Brota algum receio, dado o histórico. Há treze anos, uma outra erupção, a do impronunciável Eyjafjallajökull, ao menos para quem não domina o idioma islandês, chegou a provocar o fechamento por algumas horas do espaço aéreo europeu, por segurança. Mas foi só o susto. “Na Islândia, a lava é mais líquida, formada de basalto, e por isso a atividade característica é apenas vazar através de uma fissura”, disse a VEJA a astrônoma e vulcanologista da Nasa, Rosaly Lopes. “A rigor, os eventos mais perigosos são os explosivos, e isso depende do tipo de rocha da região. O magma dos vulcões nas Filipinas ou no Japão, por exemplo, é mais viscoso e tem um maior risco de explodir.” Ufa…
Os islandeses, na verdade, estão acostumados com vulcões, a ponto de tratá-los com respeito e carinho. Os pescadores de cidades da costa são forçados a se virar, com alguma frequência, para desviar o fluxo da atividade vulcânica, como aconteceu recentemente na região sul, em Heimaey, a segunda maior ilha do país. A frequência absurda de extravasamento de magma tem uma explicação: a Islândia repousa na divisa entre duas placas tectônicas, a euroasiática e a norte-americana. Por isso, o vulcanismo está constantemente moldando o território e atraindo turistas.
Só a atividade do Fagradalsfjall, este que agora virou ímã global, levou mais de 350 000 visitantes para as cercanias do gigante. E dá-lhe o festival de selfies emolduradas por espirros de lava em registros assustadoramente próximos. Além dele, outros trinta vulcões ativos espalhados pelo país atraem mais de 1 milhão de pessoas por ano e movimentam a economia. “O vulcanismo é uma das reações mais fascinantes dos processos geológicos”, diz Rosaly Lopes, autora de minucioso livro sobre o tema.

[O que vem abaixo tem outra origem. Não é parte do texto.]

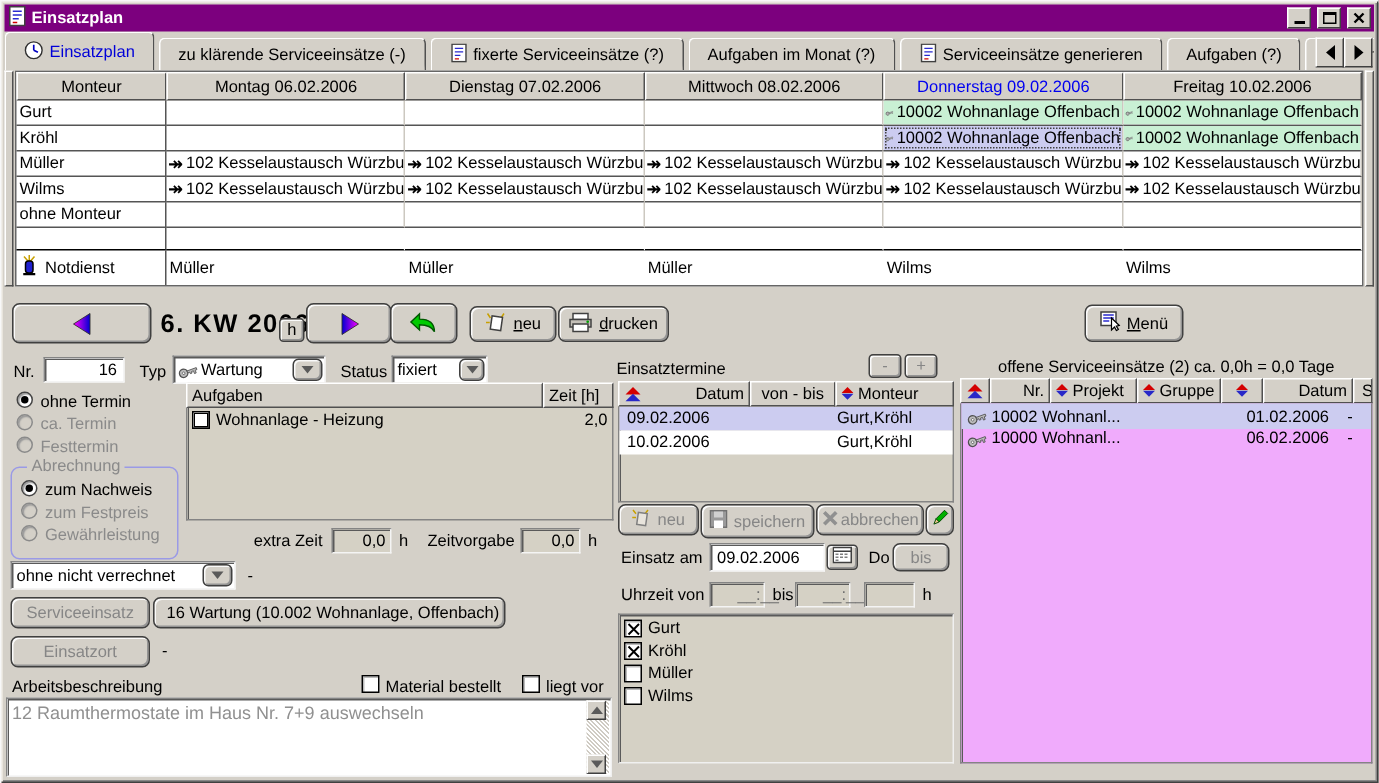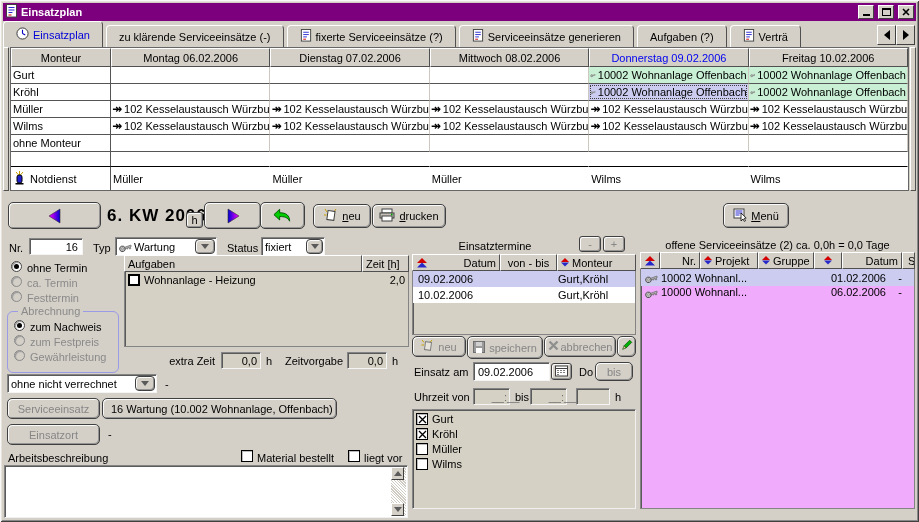--- a/index.html
+++ b/index.html
@@ -156,20 +156,23 @@
     <div class="tab">
         <span>zu klärende Serviceeinsätze (-)</span>
       </div>
     <div class="tab">
       <span><svg width="12" height="13" viewBox="0 0 12 14">
             <use href="#docicon"></use>
           </svg></span>
       <span>fixerte Serviceeinsätze (?)</span>
     </div>
     <div class="tab">
+        <span>Aufgaben im Monat (?)</span>
+      </div>
+    <div class="tab">
       <span><svg width="12" height="13" viewBox="0 0 12 14">
             <use href="#docicon"></use>
           </svg></span>
       <span>Serviceeinsätze generieren</span>
     </div>
     <div class="tab">
         <span>Aufgaben (?)</span>
       </div>
     <div class="tab">
       <span><svg width="12" height="13" viewBox="0 0 12 14">
@@ -453,33 +456,34 @@
       <div class="btn disabled" style="left:4px;top:189px;width:93px;height:21px">Einsatzort</div>
       <span class="lbl" style="left:105px;top:193px">-</span>
 
       <span class="lbl" style="left:5px;top:217px">Arbeitsbeschreibung</span>
       <span class="cb" style="position:absolute;left:238px;top:215px"></span>
       <span class="lbl" style="left:254px;top:217px">Material bestellt</span>
       <span class="cb" style="position:absolute;left:345px;top:215px"></span>
       <span class="lbl" style="left:361px;top:217px">liegt vor</span>
 
       <div class="listbox" style="left:1px;top:230px;width:404px;height:53px;background:#fff">
+        <div style="padding:2px 18px 0 3px;color:#909090;font-size:12px">12 Raumthermostate im Haus Nr. 7+9 auswechseln</div>
         <div class="scrollbar">
           <span class="sb-arr" style="top:0">
               <span class="tri-up-s"></span>
             </span>
           <span class="sb-arr" style="bottom:0">
               <span class="tri-down" style="border-top-width:5px"></span>
             </span>
         </div>
       </div>
     </div>
 
     <div class="panel" style="left:408px;width:226px">
-      <span class="lbl" style="left:0;width:168px;text-align:center;top:5px">Einsatztermine</span>
+      <span class="lbl" style="left:0;width:168px;top:5px">Einsatztermine</span>
       <div class="btn" style="left:168px;top:1px;width:22px;height:16px;border-radius:3px;color:#868686">-</div>
       <div class="btn" style="left:192px;top:1px;width:22px;height:16px;border-radius:3px;color:#868686">+</div>
 
       <div style="position:absolute;left:1px;top:19px;width:224px;height:81px">
         <div style="display:flex">
           <div class="hdrcell" style="width:88px;height:17px;gap:3px">
             <svg width="12" height="10">
                 <use href="#sorticon"></use>
               </svg>
             <span style="flex:1;text-align:right">Datum</span>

Mas nem tudo são flores. Os riscos ainda existem. “Os eventos recentes podem ser precursores de uma atividade ainda maior”, diz o professor da Universidade Estadual de Campinas (Unicamp), Alvaro Penteado Crósta. Segundo ele, é pouco provável que o vulcão gere um transtorno internacional, mas uma dinâmica mais intensa poderia afetar as usinas de energia geotérmica, além do perigo real para os moradores que insistirem em ficar em suas casas. Um nó, porém, incomoda os especialistas: a imprevisibilidade. Embora sensores cada vez mais precisos consigam denunciar algo acontecendo a quilômetros de profundidade, ainda é impossível dizer com certeza quando uma erupção vai acontecer. A do Vesúvio, em 79 d.C., que cobriu de lava a população de Pompeia, deixou cicatrizes. Recentemente, dois eventos, um na Nova Zelândia, em 2019, e o outro na República Democrática do Congo, em 2021, legaram um rastro de destruição sem aviso prévio. O fenômeno, fascinante, é a materialização do poder irrefreável da natureza. Resta torcer para que dessa vez a beleza se sobreponha ao poder de devastação. Até quinta-feira 7 o Fagradalsfjall parecia quieto.